Ai Ai pulled out his copy of Mao's
Quotations
and, holding it aloft in a perfect revolutionary pose, screamed, “Let one hundred flowers bloom! Drive out the old and bring forth the new!” The veins in his neck bulged. His eyes were wild.

I thought the reporter was going to kill herself trying to get back across the office. Brother Kang tried to insinuate himself between her and the end of our row, but she dropped her shoulder and plowed through him. “Hey!” he said. His beard had come loose and was dangling from one ear. “You can't film that!”

It was too late. She was in Slick Lips's face with the microphone.

“Sir, are you an employee of Horizon Trading?”

“A proud worker, comrade,” he shouted.
Comrade
, being slang for gay, got the Hanfu guys around me snickering.

“Why aren't you wearing robes like everyone else?” the reporter asked.

“The Hanfu lifestylers are puppets of the Japanese government!” Slick Lips said.

The reporter leaned in closer. “You say the Hanfu lifestyle is a plot by the Japanese government?”

The guys next to me stopped snickering. One of them said, “Hey, now, that's unnecessary.”

Slick Lips answered the reporter. “My comrade and I are following Chairman Mao's instructions to seek truth from facts. True patriotism is rooted in liberation, not the imperial lifestyle! The Hanfu lifestyle is inauthentic. The Japanese wear the same robes, they just call them kimono! We've heard that the Japanese fully approve of the Hanfu lifestyle!” He looked around the trading floor. “Anyone who supports the imperial way of life is an imperialist!”

“Shut up,” someone yelled weakly from the direction of corporate bonds.

The reporter was beginning to piece it together. I could see it in her posture. “Ah. You're some of the famous angry youth?”

Ai Ai took this one. “We don't adhere to any platform except Chairman Mao's. We reject the imperialist jingoism of Hanfu. We follow the teachings of the Great Helmsman.”

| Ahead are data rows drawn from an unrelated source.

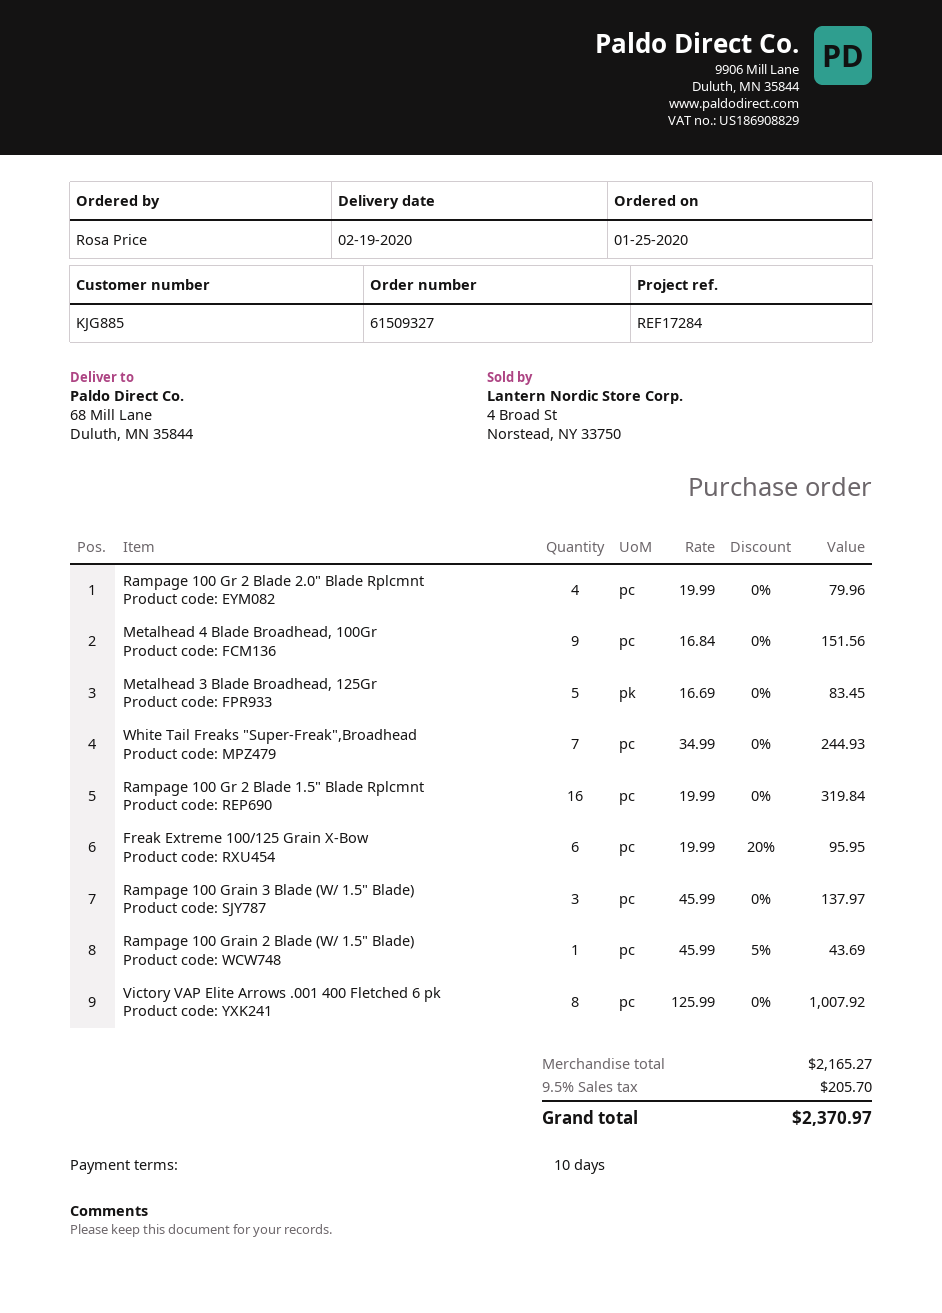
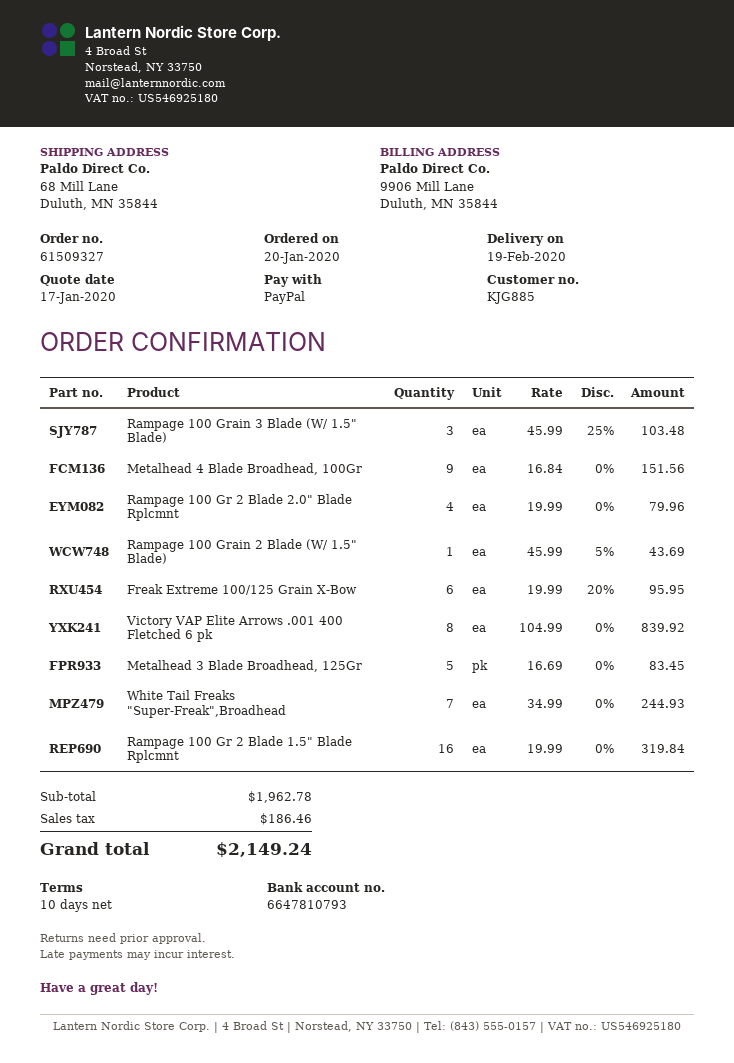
order date: 2020-01-25 -> 2020-01-20
Rampage 100 Grain 3 Blade (W/ 1.5" Blade): 3 x 45.99 = 137.97 -> 3 x 45.99 - 25% = 103.48
Victory VAP Elite Arrows .001 400 Fletched 6 pk: 8 x 125.99 = 1007.92 -> 8 x 104.99 = 839.92
subtotal: 2165.27 -> 1962.78
tax: 205.70 -> 186.46
total: 2370.97 -> 2149.24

“What do you hope to accomplish with your mode of dress?” she asked.

“We intend to stage a thought revolution!” Slick Lips screamed. “Who's with us?” He was waving his Little Red Book again. “Who will reject outmoded thought?” he shouted. It seemed louder this time, probably because it was directed at me.

I was still holding the rumpled Hanfu on my lap. I looked down at it, mostly to avoid my friend's eyes. The reporter took care of that.

“Mr. Zhang, you remain undecided. Who will you join?” she said. The microphone was under my mouth. I made a laughing sound.

“I don't think anyone really cares which side I join,” I said.

“Your colleague cares,” she said.

“Well, I don't know,” I said. “I'd have to hear both sides' arguments,” I mumbled into my chest.

“Would you consider a debate?” the reporter said, holding the microphone to Slick Lips's face.

“Ready and waiting,” Slick Lips said, saluting.

“Who will debate the Hanfu side, then?” the reporter said, looking around dramatically. She really knew what she was doing. “Mister Kang, what about you? You're the leader of the Hanfu movement at Horizon Trading.”

The camera was on Brother Kang. “We're not going to have a debate about this,” he yelled, throwing his hands up at the absurdity of such an idea. The reporter and the cameraman scrambled over to him. “I won't address it. These employees are just trying to stir up trouble. Horizon Trading does not sanction dressing up like Red Guards.”

“Horizon Trading only sanctions the Hanfu style of dress?” the reporter said.

“Horizon Trading doesn't sanction anything!” Brother Kang said. “We've chosen to show our national pride by wearing the Hanfu, and that's it.”